🤖 AI Summary
This work investigates whether language inherently possesses non-flat semantic structure, independent of geometric properties induced by embedding spaces. To this end, the authors propose Texture—a text-native, word-level discrete curvature signal that integrates left and right contextual beliefs around a masked token via a Schrödinger bridge formulation, thereby delineating regions of positive curvature (semantic focus) and negative curvature (semantic divergence).
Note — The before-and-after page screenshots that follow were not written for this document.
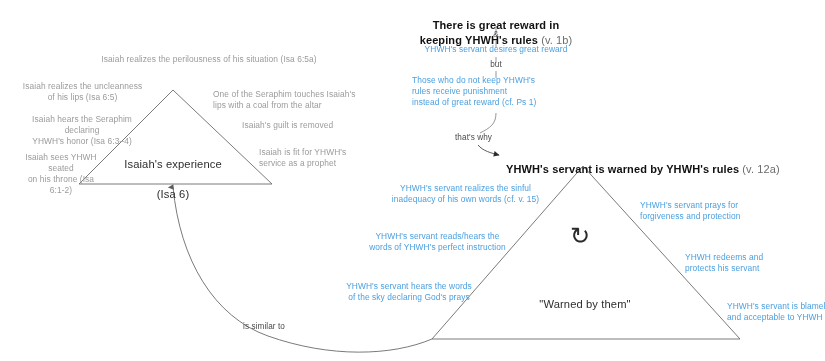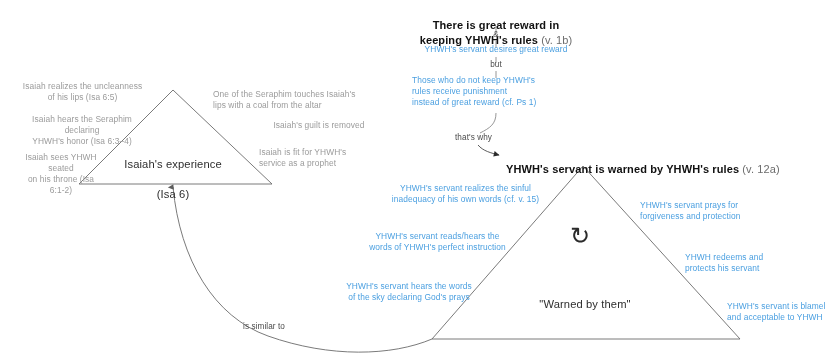--- a/index.html
+++ b/index.html
@@ -112,31 +112,32 @@
       <path d="M496,113 C 496,124 490,128 480,133" fill="none" stroke="#8a8a8a" stroke-width="0.9"></path>
       <path d="M478,145 C 483,151 491,153 499,155" fill="none" stroke="#4a4a4a" stroke-width="0.9" marker-end="url(#arrowR)"></path>
     </g>
   </svg>
 
   <div class="lbl core" style="left:100px; top:142px; width:146px;">
     <div>Isaiah's experience</div>
     <div>(Isa 6)</div>
   </div>
 
+  <div class="lbl grey center-al" style="left:84px; top:54px; width:250px;">Isaiah realizes the perilousness of his situation (Isa 6:5a)</div>
 
   <div class="lbl grey right-al" style="left:20px; top:81px; width:125px;">Isaiah realizes the uncleanness
 of his lips (Isa 6:5)</div>
 
   <div class="lbl grey" style="left:213px; top:81px; width:148px;margin-top:8px;">One of the Seraphim touches Isaiah's
 lips with a coal from the altar</div>
 
   <div class="lbl grey right-al" style="left:0px; top:114px; width:104px;padding-left:30px;">Isaiah hears the Seraphim declaring
 YHWH's honor (Isa 6:3–4)</div>
 
-  <div class="lbl grey" style="left:249px; top:120px; width:140px;text-align:center;">Isaiah's guilt is removed</div>
+  <div class="lbl grey" style="left:242px; top:120px; width:140px;">Isaiah's guilt is removed</div>
 
   <div class="lbl grey right-al" style="left:0px; top:152px; width:82px;padding-left:20px;">Isaiah sees YHWH seated
 on his throne (Isa 6:1-2)</div>
 
   <div class="lbl grey" style="left:259px; top:147px; width:118px;">Isaiah is fit for YHWH's
 service as a prophet</div>
 
   <div class="lbl prop-bold center-al" style="left:406px; top:3px; width:180px;">
     <span>There is great reward in
 keeping YHWH's rules</span><span class="ref"> (v. 1b)</span>

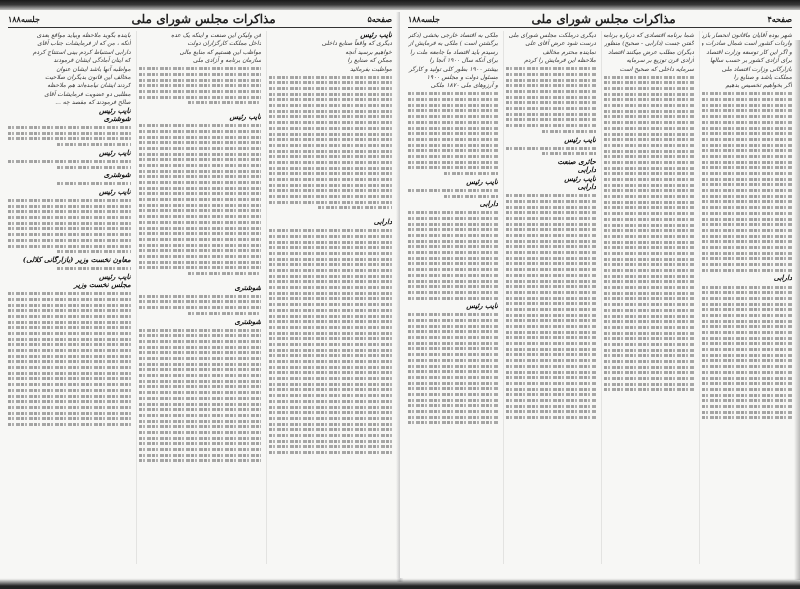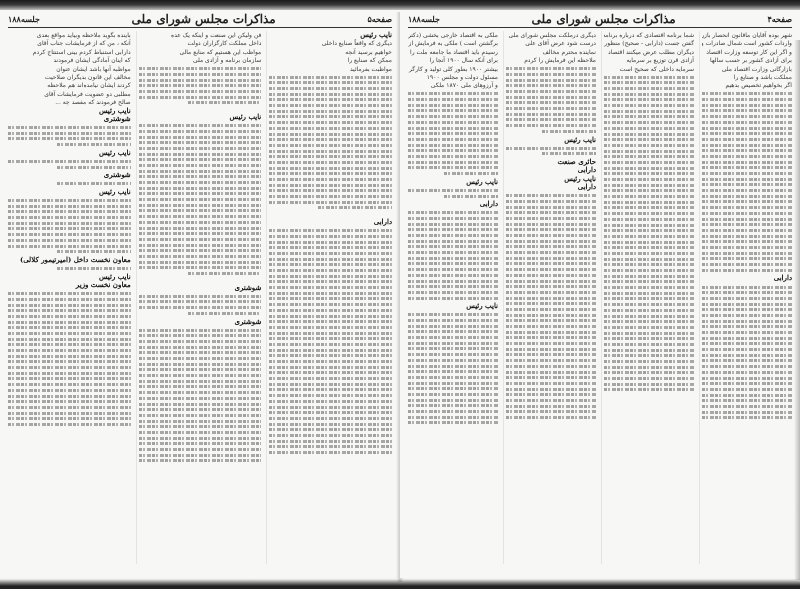--- a/index.html
+++ b/index.html
@@ -8,21 +8,21 @@
   .topshadow{position:absolute;left:0;top:0;width:800px;height:12px;background:linear-gradient(#1a1a1a,#3a3a3a 40%,rgba(60,60,60,0));}
   .botshadow{position:absolute;left:0;bottom:0;width:800px;height:10px;background:linear-gradient(rgba(30,30,30,0),#222 70%);}
   .page{position:absolute;top:10px;height:568px;background:#f7f7f5;}
   .page.left{left:0;width:400px;}
   .page.right{left:400px;width:400px;}
   .gutter{position:absolute;left:396px;top:12px;width:8px;height:570px;background:linear-gradient(90deg,#f7f7f5,#cfcfcf 45%,#9a9a9a 50%,#cfcfcf 55%,#f7f7f5);}
   .header{position:absolute;top:12px;left:8px;right:8px;height:14px;display:flex;justify-content:space-between;align-items:center;direction:rtl;font-size:8px;color:#222;font-weight:bold;}
   .header .title{font-size:12px;}
   .rule{position:absolute;top:27px;left:8px;right:8px;height:1px;background:#333;}
   .cols{position:absolute;top:31px;left:6px;right:6px;bottom:14px;display:flex;flex-direction:row-reverse;gap:3px;}
-  .col{flex:1;overflow:hidden;direction:rtl;text-align:justify;font-size:6px;line-height:8.4px;color:#3a3a3a;padding:0 2px;border-left:1px solid rgba(0,0,0,0.08);}
+  .col{flex:1;overflow:hidden;direction:rtl;text-align:justify;font-size:6px;line-height:8.4px;color:#3a3a3a;padding:0 2px;border-left:1px solid rgba(0,0,0,0.08);font-style:italic;}
   .col:last-child{border-left:none;}
   .line{display:block;height:8.4px;overflow:hidden;white-space:nowrap;letter-spacing:-0.2px;}
   .spk{font-weight:bold;color:#111;font-size:7px;}
   .filler{display:block;height:3px;margin:2.7px 0;background:repeating-linear-gradient(90deg,#5a5a5a 0 3px,transparent 3px 4px,#777 4px 6px,transparent 6px 8px,#666 8px 12px,transparent 12px 13px);opacity:.55;}
   .filler.short{width:60%;margin-right:0;margin-left:auto;}
   .gap{display:block;height:6px;}
   .edge-r{position:absolute;right:0;top:30px;width:6px;height:540px;background:linear-gradient(90deg,rgba(0,0,0,0),rgba(0,0,0,.25));}
 </style>
 </head>
 <body>
@@ -213,24 +213,24 @@
         <span class="filler"></span>
           <span class="filler"></span>
           <span class="filler"></span>
           <span class="filler"></span>
         <span class="filler"></span>
           <span class="filler"></span>
           <span class="filler"></span>
           <span class="filler"></span>
         <span class="filler"></span>
           <span class="filler short"></span>
-        <span class="line spk">معاون نخست داخل (امیرتیمور کلالی)</span>
+        <span class="line spk">معاون نخست وزیر (بازارگانی کلالی)</span>
         <span class="filler short"></span>
         <span class="line spk">نایب رئیس</span>
-        <span class="line spk">معاون نخست وزیر</span>
+        <span class="line spk">مجلس نخست وزیر</span>
         <span class="filler"></span>
           <span class="filler"></span>
           <span class="filler"></span>
           <span class="filler"></span>
         <span class="filler"></span>
           <span class="filler"></span>
           <span class="filler"></span>
           <span class="filler"></span>
         <span class="filler"></span>
           <span class="filler"></span>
This approach establishes, for the first time, the existence of intrinsic curvature within textual data itself and provides a general framework to measure and leverage such curvature without requiring geometric training. Experiments demonstrate that the curvature signal effectively guides mechanisms for long-context compression and routing in retrieval-augmented generation, highlighting its potential as a universal control primitive.
📝 Abstract
Does text have an intrinsic curvature? Language is increasingly modeled in curved geometries - hyperbolic spaces for hierarchy, mixed-curvature manifolds for compositional structure - yet a basic scientific question remains unresolved: what does curvature mean for text itself, in a way that is native to language rather than an artifact of the embedding space we choose? We argue that text does indeed have curvature, and show how to detect it, define it, and use it. To this end, we propose Texture, a text-native, word-level discrete curvature signal, and make three contributions. (a) Existence: We provide empirical and theoretical certificates that semantic inference in natural corpora is non-flat, i.e. language has inherent curvature. (b) Definition: We define Texture by reconciling left- and right-context beliefs around a masked word through a Schrodinger bridge, yielding a curvature field that is positive where context focuses meaning and negative where it fans out into competing continuations. (c) Utility: Texture is actionable: it serves as a general-purpose measurement and control primitive enabling geometry without geometric training; we instantiate it on two representative tasks, improving long-context inference through curvature-guided compression and retrieval-augmented generation through curvature-guided routing. Together, our results establish a text-native curvature paradigm, making curvature measurable and practically useful.